INSTRUCTIONS TO FOLLOW: Quote exactly and only this range of lines in the data below: the line that holds "[57,481,353,498] BlockNeuralAutoregressiveFlow, ->" to the line that holds "[69,513,288,534] more detailed", both included.

AVAILABLE RECORDS:

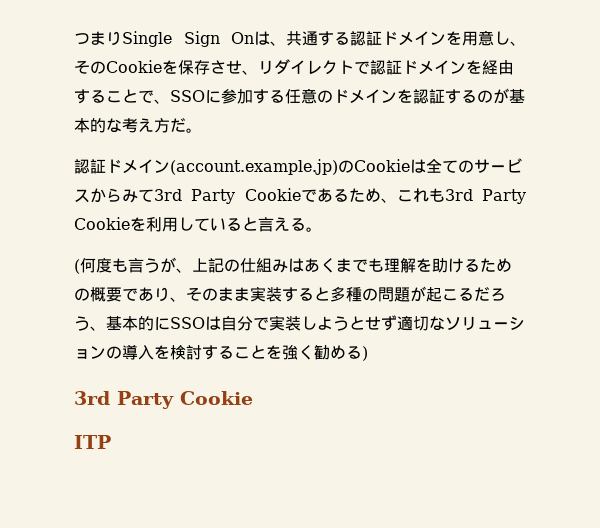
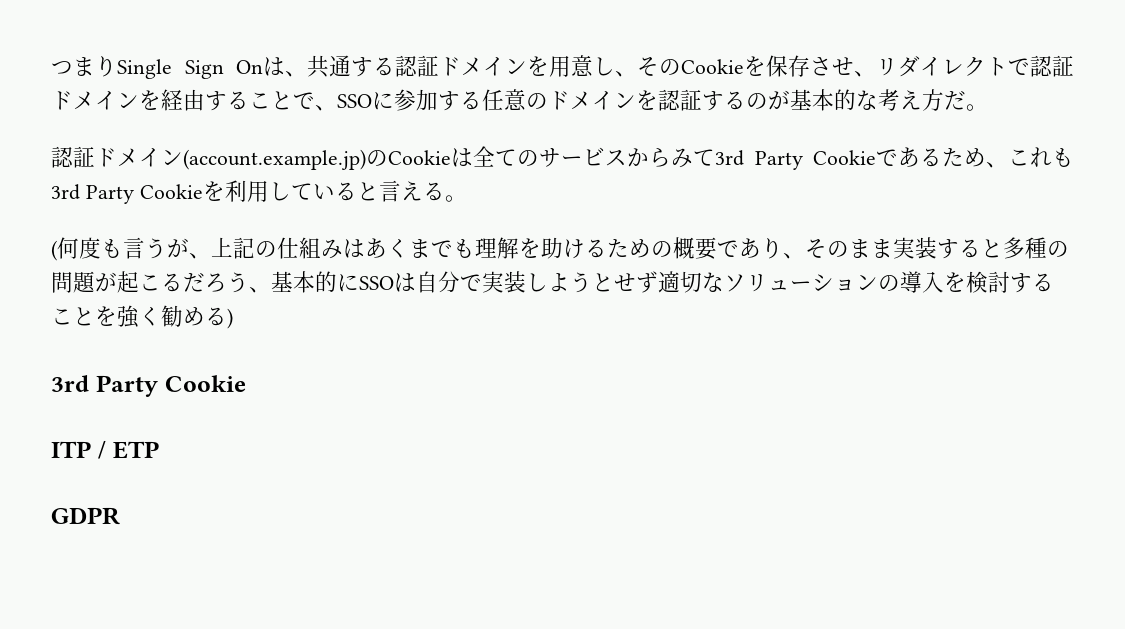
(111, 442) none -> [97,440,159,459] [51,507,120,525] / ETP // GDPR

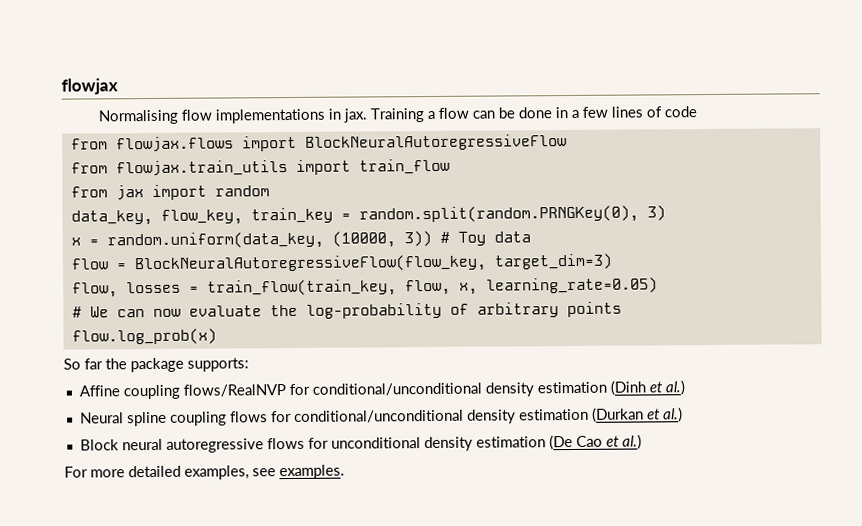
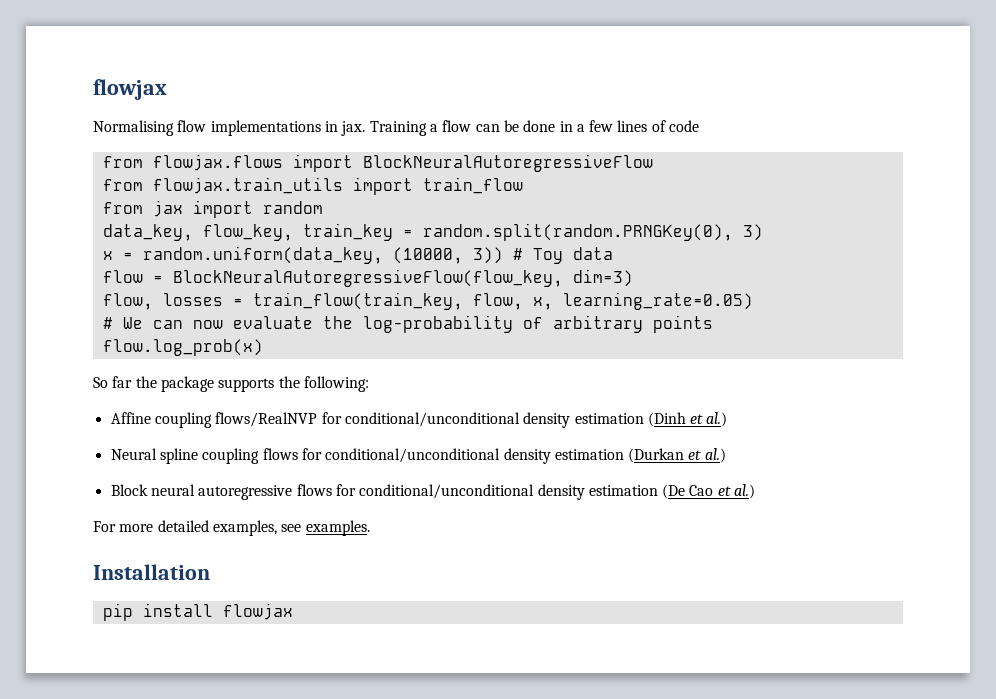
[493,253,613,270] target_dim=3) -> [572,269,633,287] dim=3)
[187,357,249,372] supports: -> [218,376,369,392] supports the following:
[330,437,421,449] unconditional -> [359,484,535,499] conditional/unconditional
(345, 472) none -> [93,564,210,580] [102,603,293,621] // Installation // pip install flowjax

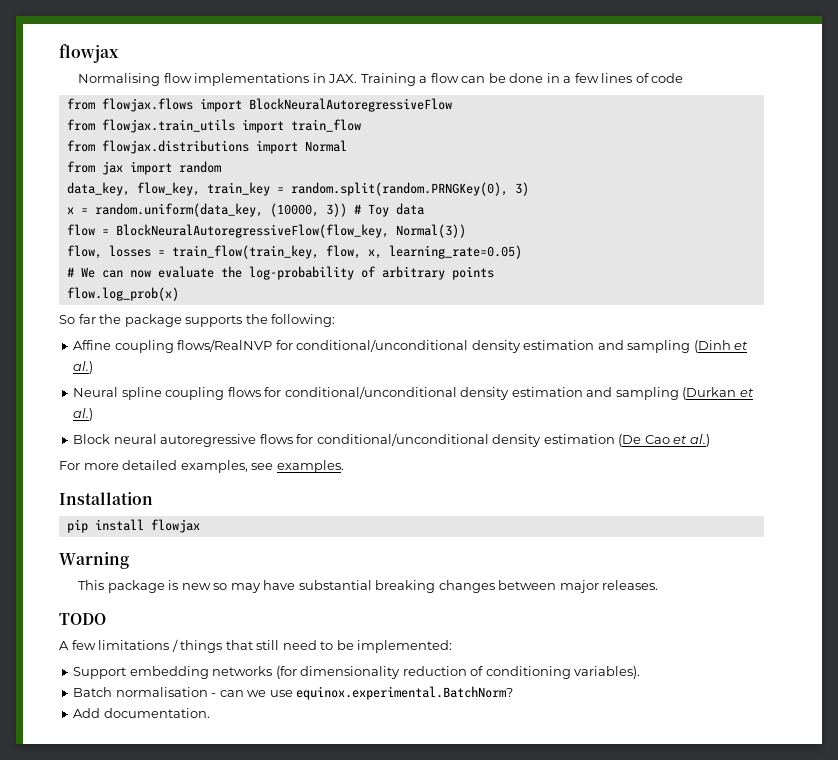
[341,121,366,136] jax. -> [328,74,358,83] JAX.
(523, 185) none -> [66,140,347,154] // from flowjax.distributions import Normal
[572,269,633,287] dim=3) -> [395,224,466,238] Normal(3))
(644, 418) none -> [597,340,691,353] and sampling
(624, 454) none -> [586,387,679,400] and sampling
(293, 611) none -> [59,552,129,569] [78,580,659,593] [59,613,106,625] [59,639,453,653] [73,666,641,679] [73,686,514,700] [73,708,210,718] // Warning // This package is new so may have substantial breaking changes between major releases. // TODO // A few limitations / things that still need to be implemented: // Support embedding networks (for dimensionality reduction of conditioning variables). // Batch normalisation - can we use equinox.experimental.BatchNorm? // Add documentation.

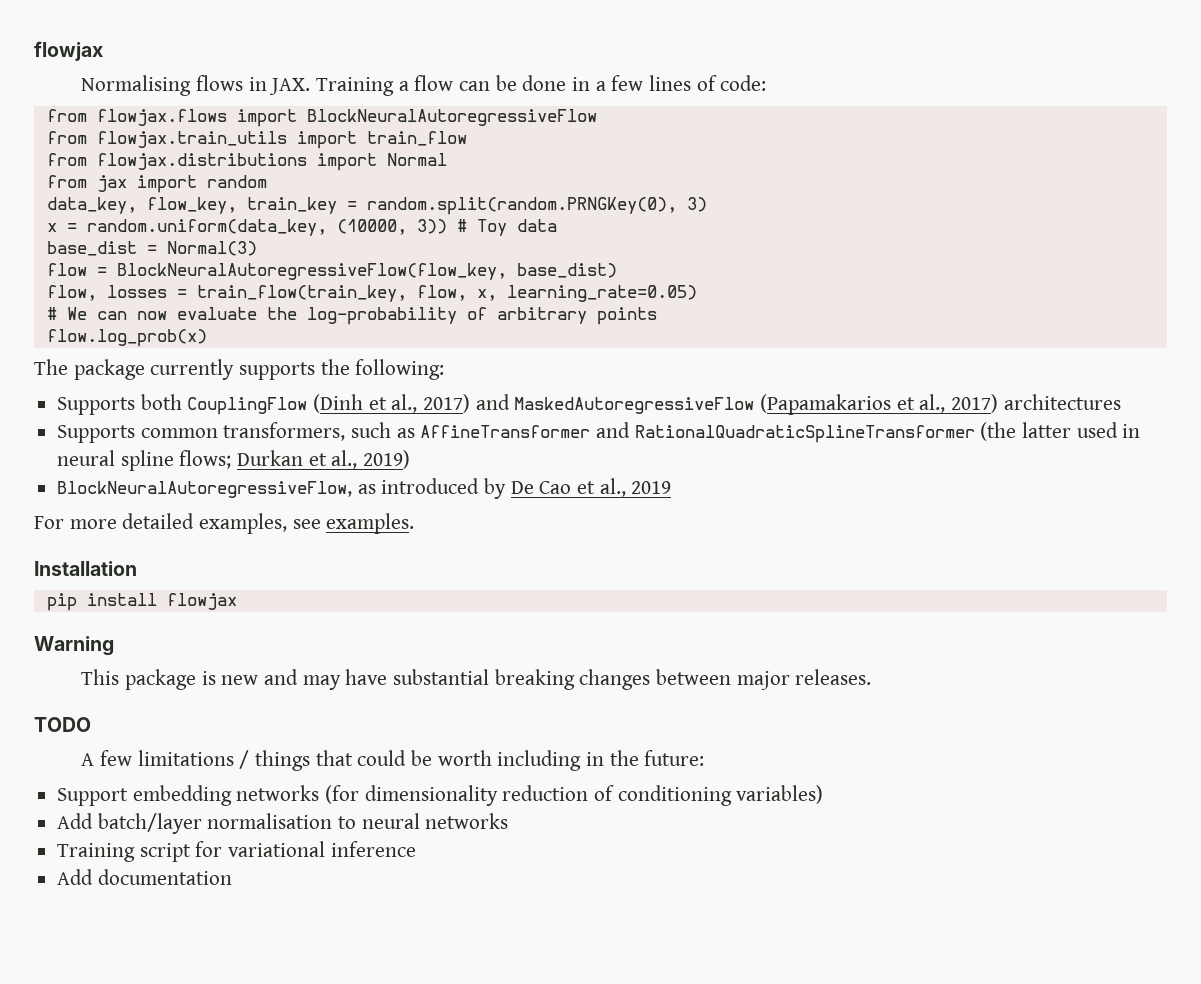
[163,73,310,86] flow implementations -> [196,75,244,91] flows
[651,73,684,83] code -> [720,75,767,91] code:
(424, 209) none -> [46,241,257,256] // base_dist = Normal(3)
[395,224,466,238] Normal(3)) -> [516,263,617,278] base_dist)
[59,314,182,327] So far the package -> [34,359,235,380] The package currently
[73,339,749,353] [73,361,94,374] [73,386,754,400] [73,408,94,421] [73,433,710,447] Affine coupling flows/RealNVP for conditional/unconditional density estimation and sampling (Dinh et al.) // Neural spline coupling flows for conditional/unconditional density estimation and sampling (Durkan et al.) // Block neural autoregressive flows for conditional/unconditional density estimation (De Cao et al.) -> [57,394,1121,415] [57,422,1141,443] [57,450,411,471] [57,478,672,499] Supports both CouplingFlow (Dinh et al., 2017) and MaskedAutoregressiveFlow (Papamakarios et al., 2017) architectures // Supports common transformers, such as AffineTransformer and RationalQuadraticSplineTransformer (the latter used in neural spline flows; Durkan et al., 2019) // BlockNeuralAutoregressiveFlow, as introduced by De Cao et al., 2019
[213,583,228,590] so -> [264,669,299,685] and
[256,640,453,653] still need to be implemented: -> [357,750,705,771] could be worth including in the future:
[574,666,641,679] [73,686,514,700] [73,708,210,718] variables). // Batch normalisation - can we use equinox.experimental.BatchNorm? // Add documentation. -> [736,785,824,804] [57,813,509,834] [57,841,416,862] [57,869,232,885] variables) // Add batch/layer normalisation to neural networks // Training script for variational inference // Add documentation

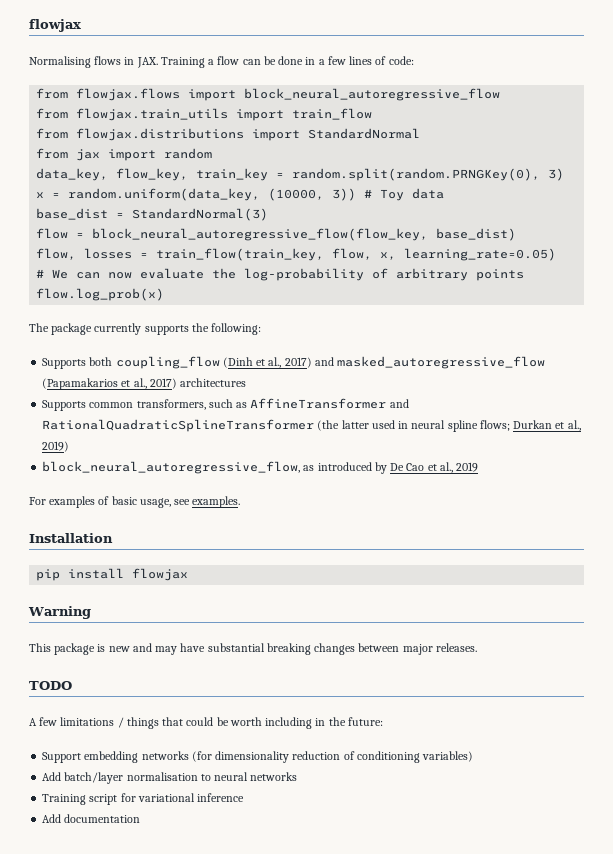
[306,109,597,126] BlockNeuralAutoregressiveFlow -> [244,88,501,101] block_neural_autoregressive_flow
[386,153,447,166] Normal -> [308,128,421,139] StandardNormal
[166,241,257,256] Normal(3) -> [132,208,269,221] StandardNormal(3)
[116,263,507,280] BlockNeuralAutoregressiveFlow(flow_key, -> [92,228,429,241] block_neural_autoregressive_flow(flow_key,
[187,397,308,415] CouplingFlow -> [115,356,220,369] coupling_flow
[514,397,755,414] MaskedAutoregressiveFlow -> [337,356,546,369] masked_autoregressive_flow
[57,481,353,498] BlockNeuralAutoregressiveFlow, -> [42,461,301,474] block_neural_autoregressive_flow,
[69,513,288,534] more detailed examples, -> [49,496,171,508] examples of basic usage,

* * *

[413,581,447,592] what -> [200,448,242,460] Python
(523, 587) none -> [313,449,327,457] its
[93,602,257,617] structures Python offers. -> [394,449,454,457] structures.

* * *

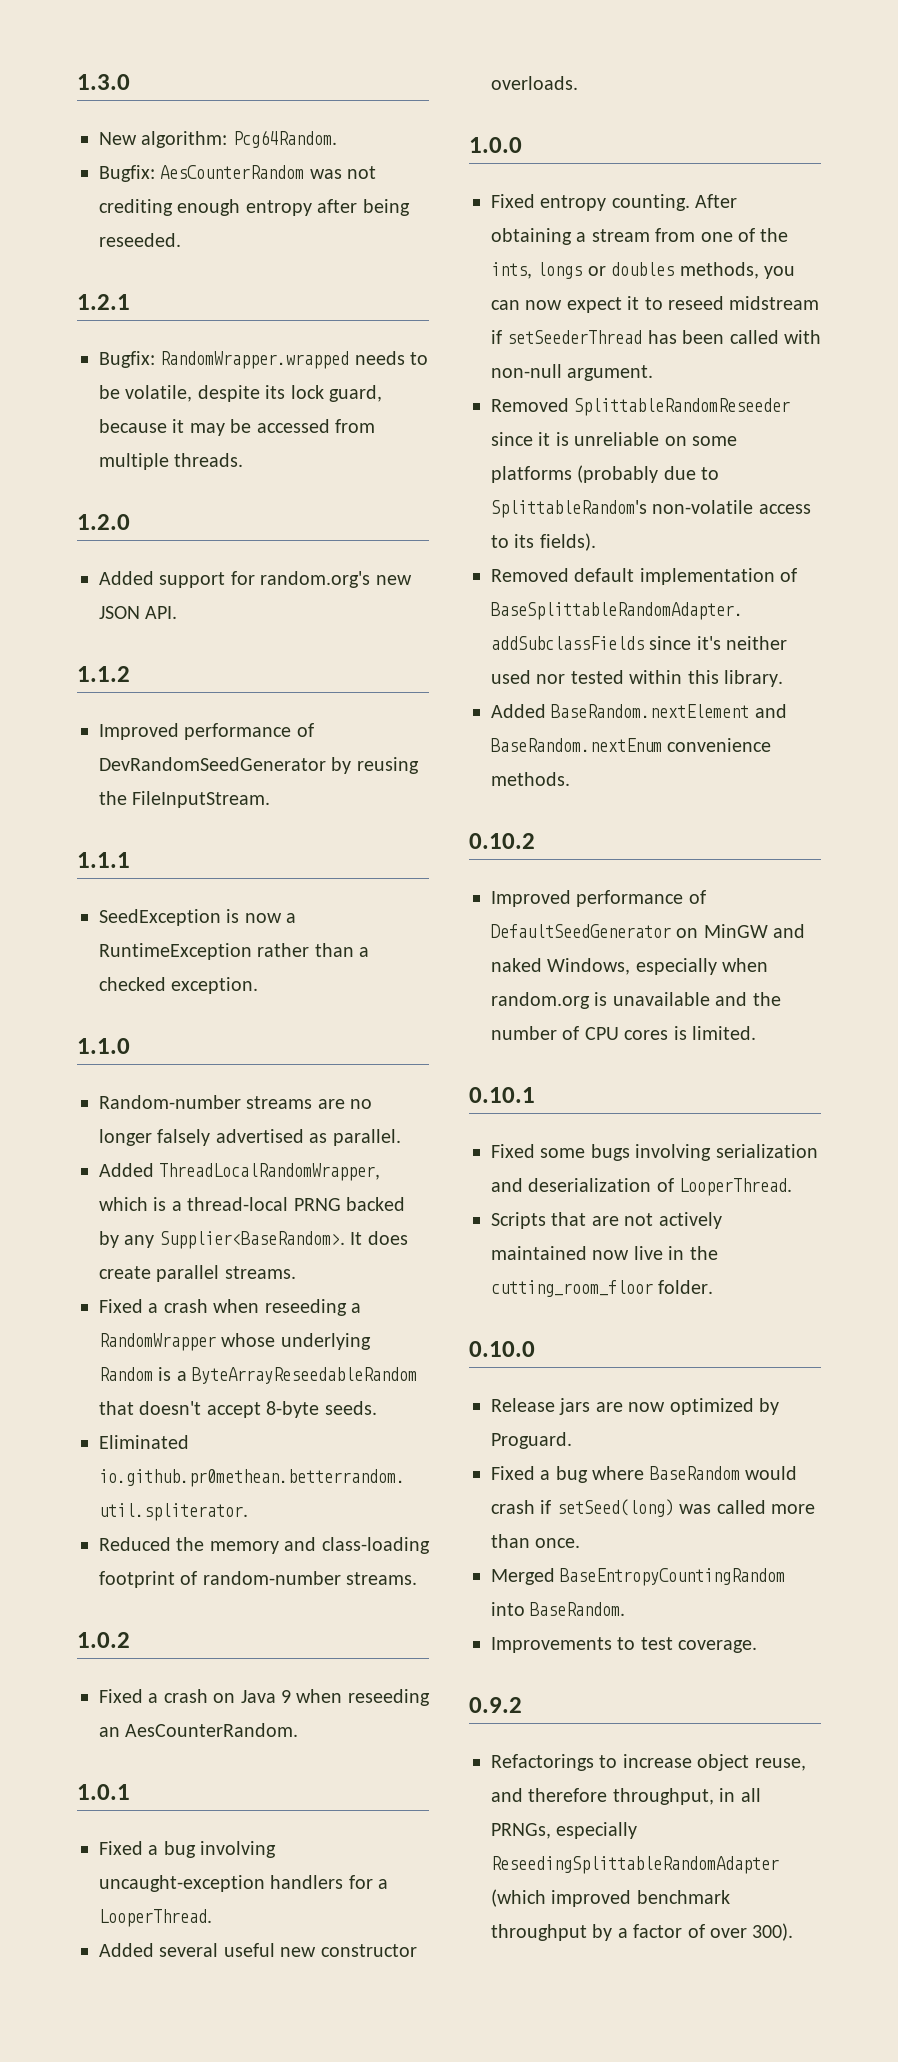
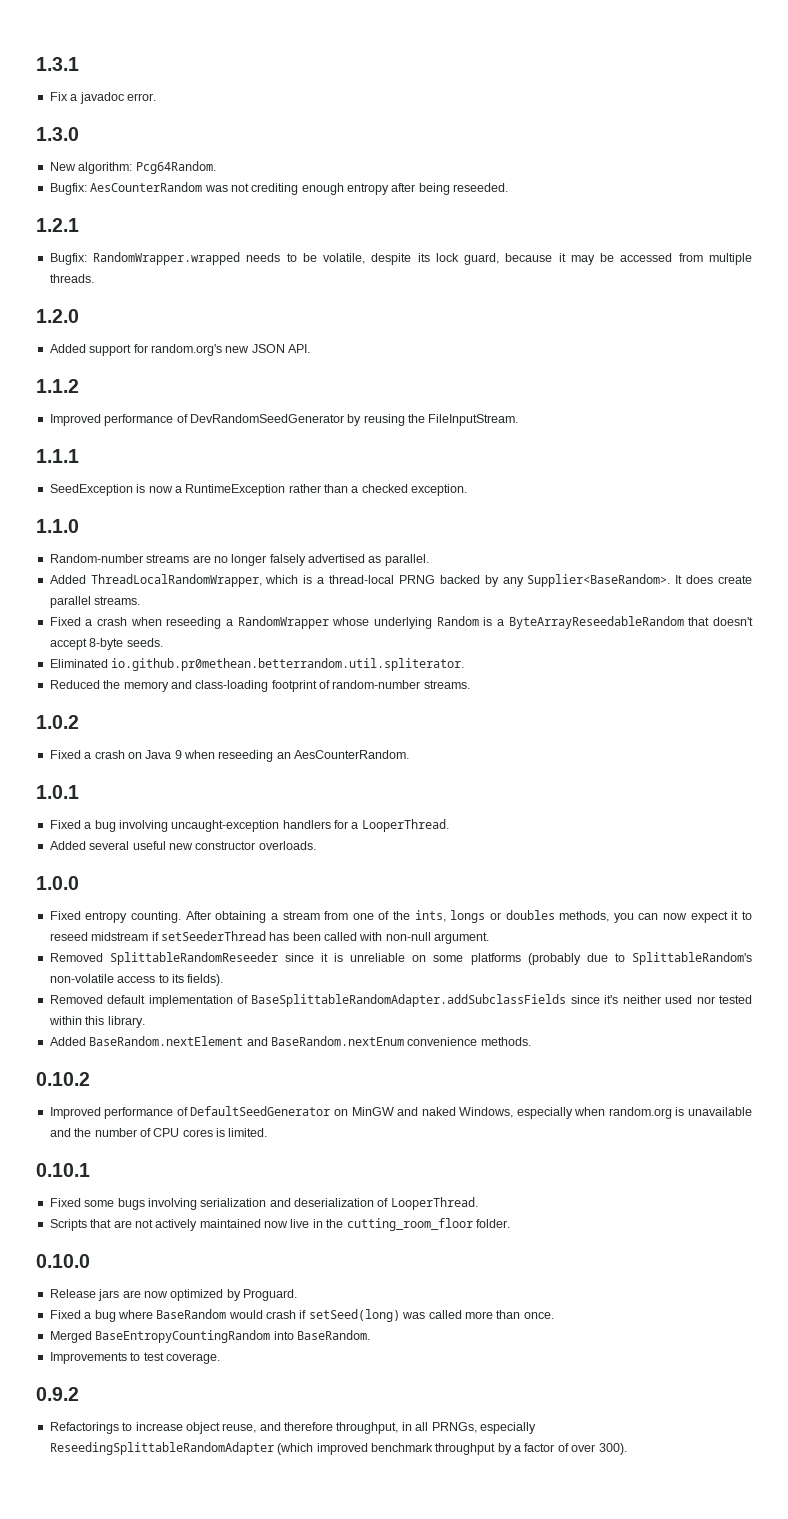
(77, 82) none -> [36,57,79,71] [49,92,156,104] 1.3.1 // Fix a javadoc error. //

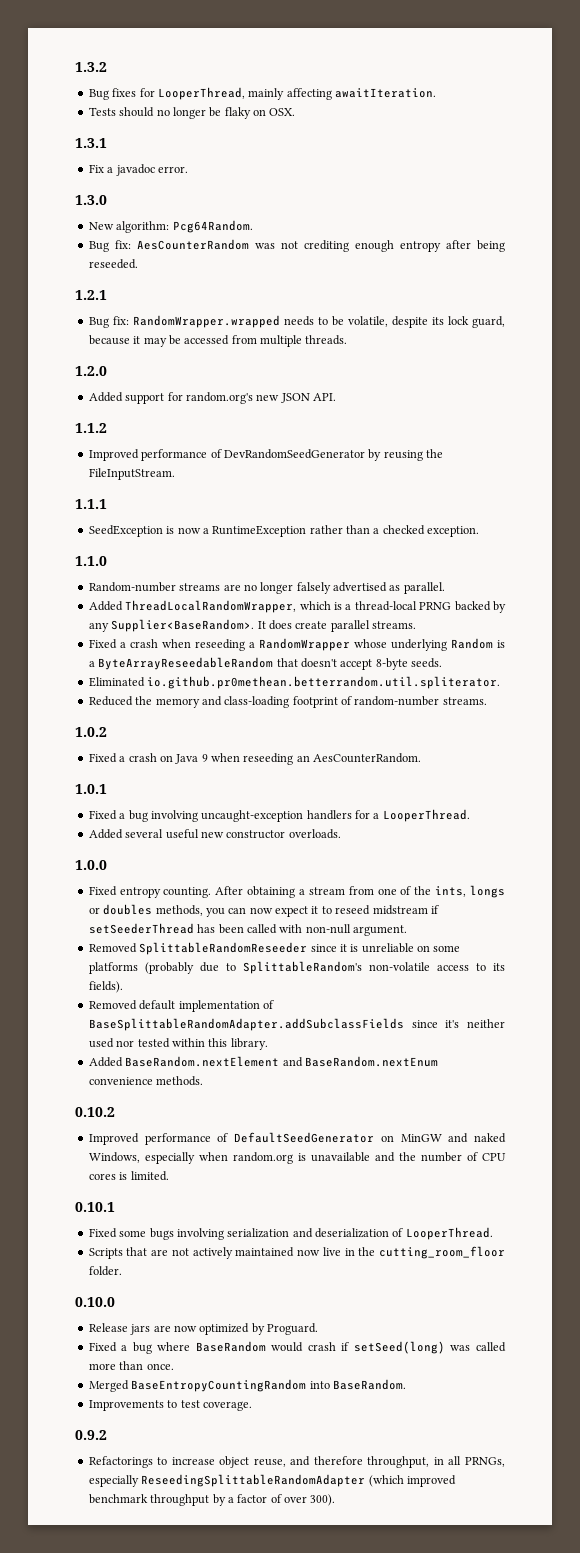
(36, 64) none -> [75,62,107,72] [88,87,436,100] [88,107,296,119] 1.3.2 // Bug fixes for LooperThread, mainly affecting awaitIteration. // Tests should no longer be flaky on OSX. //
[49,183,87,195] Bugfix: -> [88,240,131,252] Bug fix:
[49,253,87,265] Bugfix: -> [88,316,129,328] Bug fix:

TASK OUTPUT:
[57,481,353,498] BlockNeuralAutoregressiveFlow, -> [42,461,301,474] block_neural_autoregressive_flow,
[69,513,288,534] more detailed examples, -> [49,496,171,508] examples of basic usage,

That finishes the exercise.